* [SUPPLIED DATA]
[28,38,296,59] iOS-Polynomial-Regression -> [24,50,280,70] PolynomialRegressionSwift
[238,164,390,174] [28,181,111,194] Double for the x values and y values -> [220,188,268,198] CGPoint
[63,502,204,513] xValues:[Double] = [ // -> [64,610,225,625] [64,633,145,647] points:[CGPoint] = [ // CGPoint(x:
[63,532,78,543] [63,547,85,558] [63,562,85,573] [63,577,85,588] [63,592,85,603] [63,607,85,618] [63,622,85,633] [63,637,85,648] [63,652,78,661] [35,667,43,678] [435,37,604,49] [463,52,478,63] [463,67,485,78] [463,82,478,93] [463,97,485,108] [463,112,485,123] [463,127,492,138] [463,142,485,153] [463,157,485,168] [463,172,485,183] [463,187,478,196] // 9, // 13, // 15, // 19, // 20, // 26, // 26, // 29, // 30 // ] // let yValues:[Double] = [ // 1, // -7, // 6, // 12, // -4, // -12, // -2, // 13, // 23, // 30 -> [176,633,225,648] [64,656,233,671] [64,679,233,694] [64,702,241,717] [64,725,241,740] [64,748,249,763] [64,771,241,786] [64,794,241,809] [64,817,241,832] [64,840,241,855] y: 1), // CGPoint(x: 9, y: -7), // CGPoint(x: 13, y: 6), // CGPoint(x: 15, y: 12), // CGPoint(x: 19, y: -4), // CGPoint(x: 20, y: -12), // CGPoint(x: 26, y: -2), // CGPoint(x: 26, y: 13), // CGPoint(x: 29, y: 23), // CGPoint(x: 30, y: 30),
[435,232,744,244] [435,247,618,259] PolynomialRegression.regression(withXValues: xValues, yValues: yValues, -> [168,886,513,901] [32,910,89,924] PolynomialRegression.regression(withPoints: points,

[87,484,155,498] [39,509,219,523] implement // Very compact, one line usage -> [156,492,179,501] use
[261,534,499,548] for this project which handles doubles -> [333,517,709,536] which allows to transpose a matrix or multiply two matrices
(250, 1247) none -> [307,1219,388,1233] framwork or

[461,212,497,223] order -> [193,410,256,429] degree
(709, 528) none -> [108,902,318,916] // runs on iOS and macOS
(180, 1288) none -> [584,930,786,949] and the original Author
==
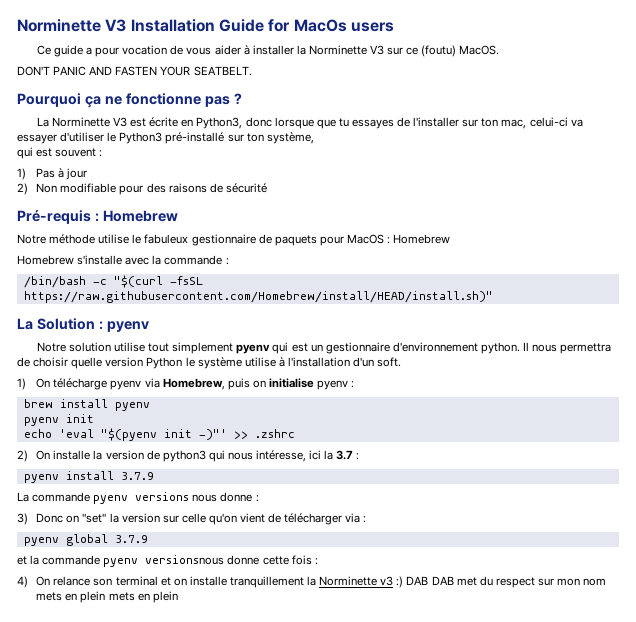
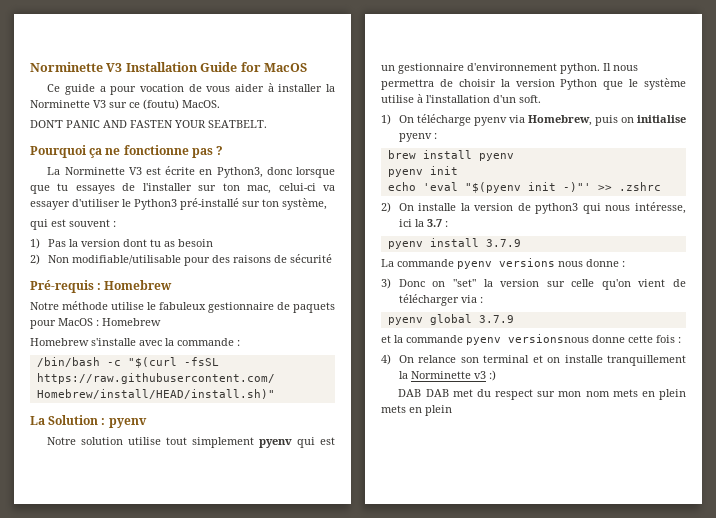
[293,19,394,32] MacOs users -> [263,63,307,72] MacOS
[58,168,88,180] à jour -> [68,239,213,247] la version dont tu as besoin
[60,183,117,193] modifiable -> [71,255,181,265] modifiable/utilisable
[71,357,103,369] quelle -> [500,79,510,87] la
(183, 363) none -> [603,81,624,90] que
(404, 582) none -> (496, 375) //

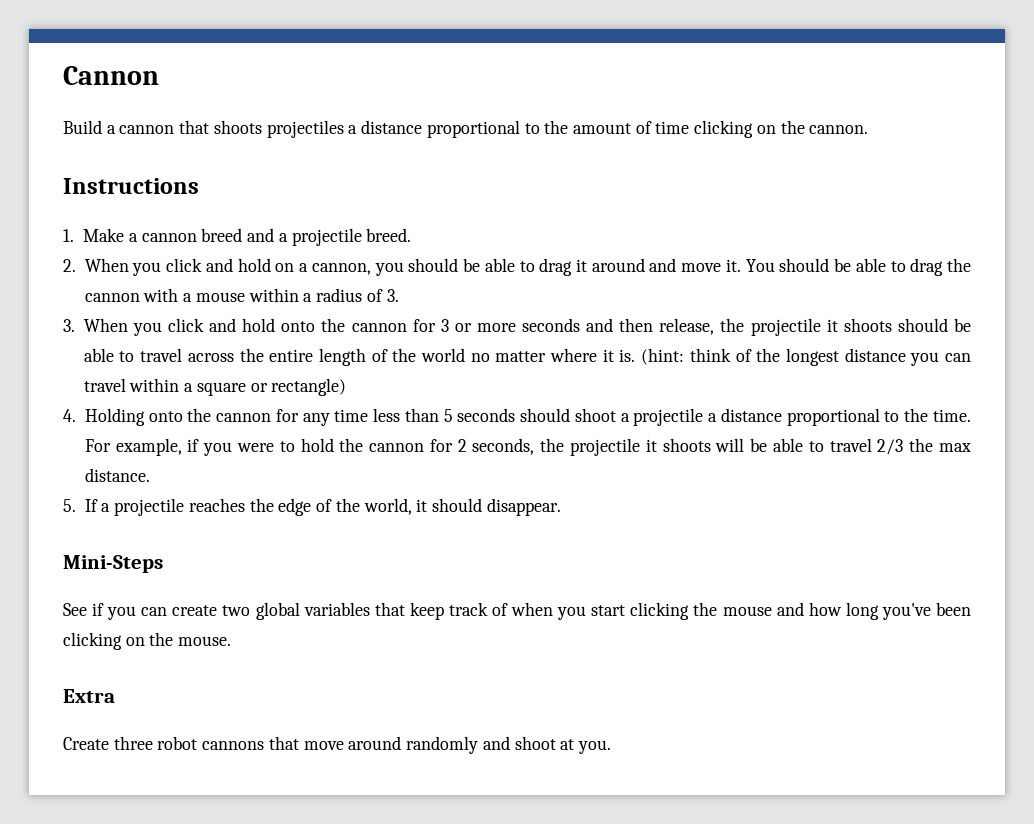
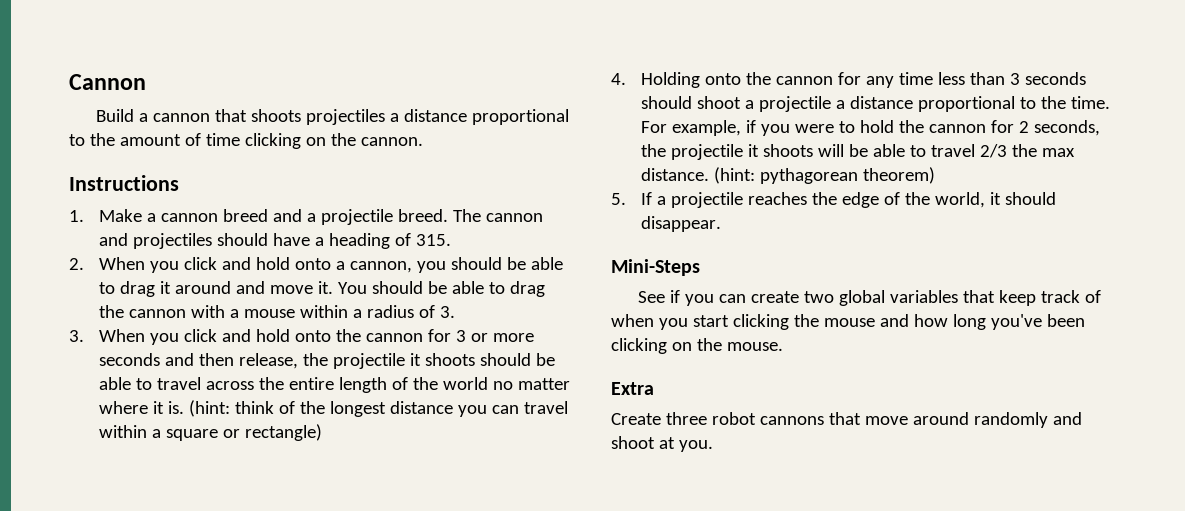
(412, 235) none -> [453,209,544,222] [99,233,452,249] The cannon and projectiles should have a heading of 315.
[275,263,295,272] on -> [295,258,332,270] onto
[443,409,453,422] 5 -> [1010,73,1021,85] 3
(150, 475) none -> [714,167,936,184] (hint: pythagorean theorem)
...
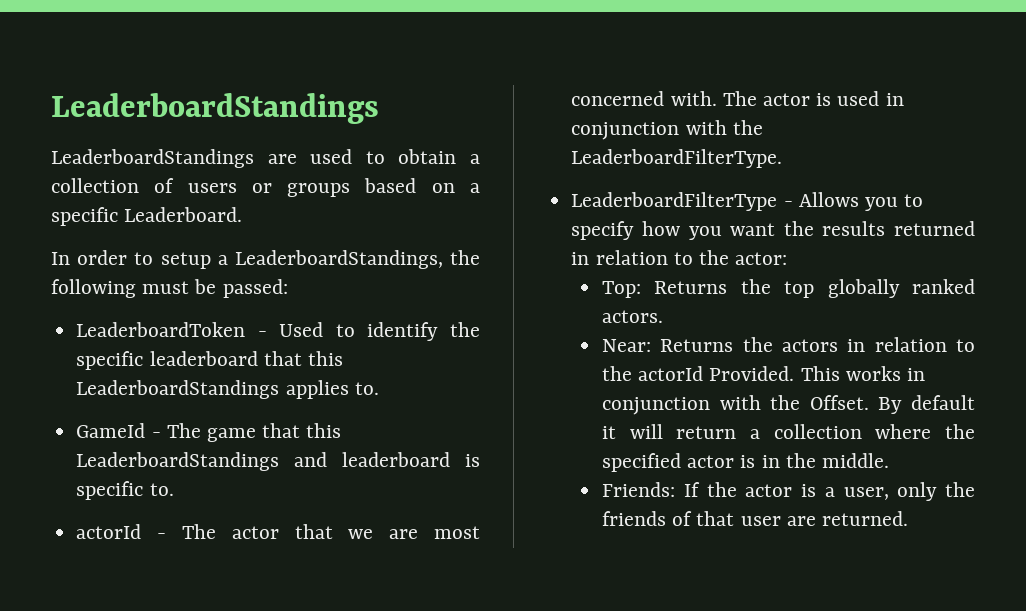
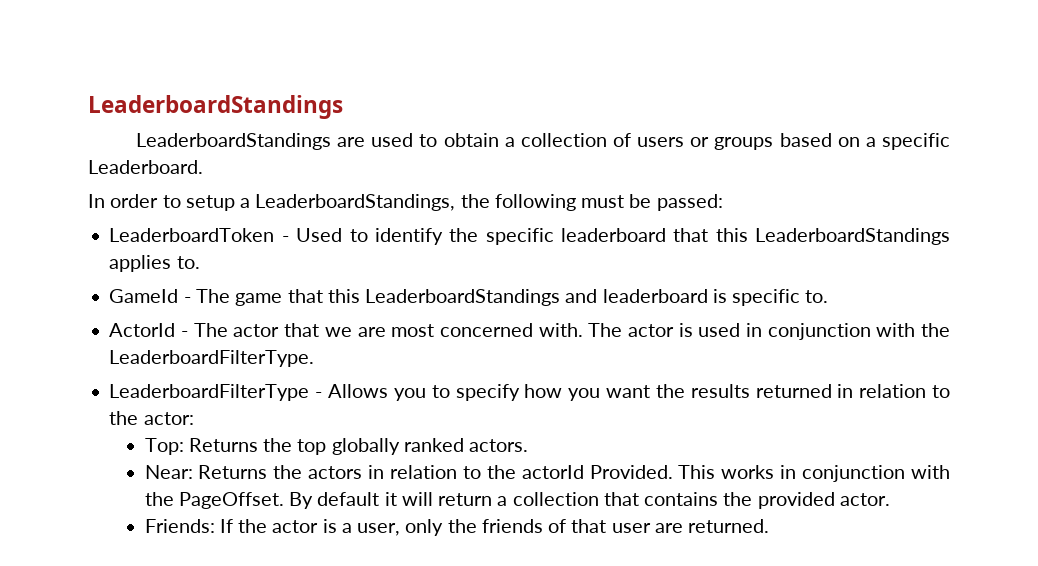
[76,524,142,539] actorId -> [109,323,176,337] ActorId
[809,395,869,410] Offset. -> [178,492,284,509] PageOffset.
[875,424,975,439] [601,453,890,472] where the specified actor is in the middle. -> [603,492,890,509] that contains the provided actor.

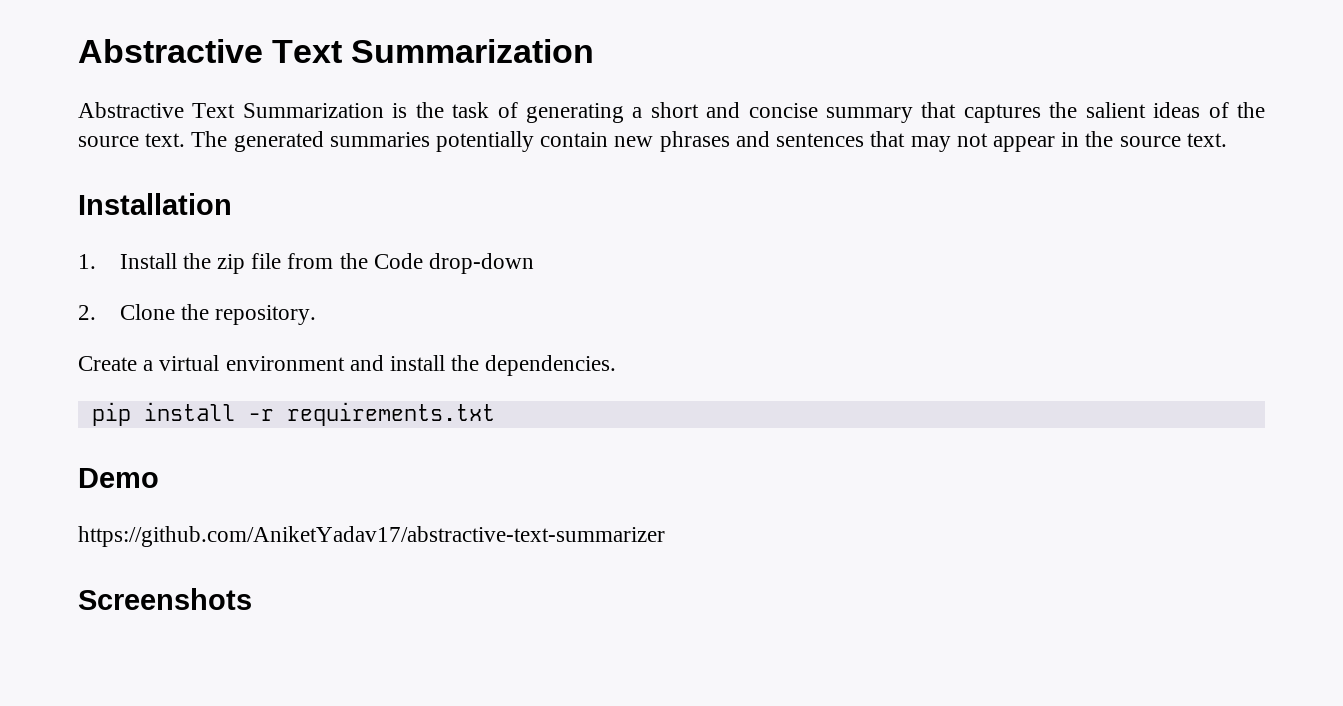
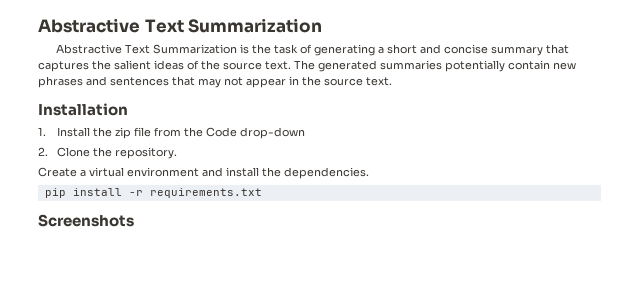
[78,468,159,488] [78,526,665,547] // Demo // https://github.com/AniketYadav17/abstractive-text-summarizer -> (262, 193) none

* [WHAT YOU NEED TO DO]
In the listing above, find the line containing "[71,357,103,369] quelle -> [500,79,510,87] la" and the line containing "(150, 475) none"; print those lines and every line between them exactly, leaving out pictures.

* [SOLUTION TO THE PROBLEM]
[71,357,103,369] quelle -> [500,79,510,87] la
(183, 363) none -> [603,81,624,90] que
(404, 582) none -> (496, 375) //

(412, 235) none -> [453,209,544,222] [99,233,452,249] The cannon and projectiles should have a heading of 315.
[275,263,295,272] on -> [295,258,332,270] onto
[443,409,453,422] 5 -> [1010,73,1021,85] 3
(150, 475) none -> [714,167,936,184] (hint: pythagorean theorem)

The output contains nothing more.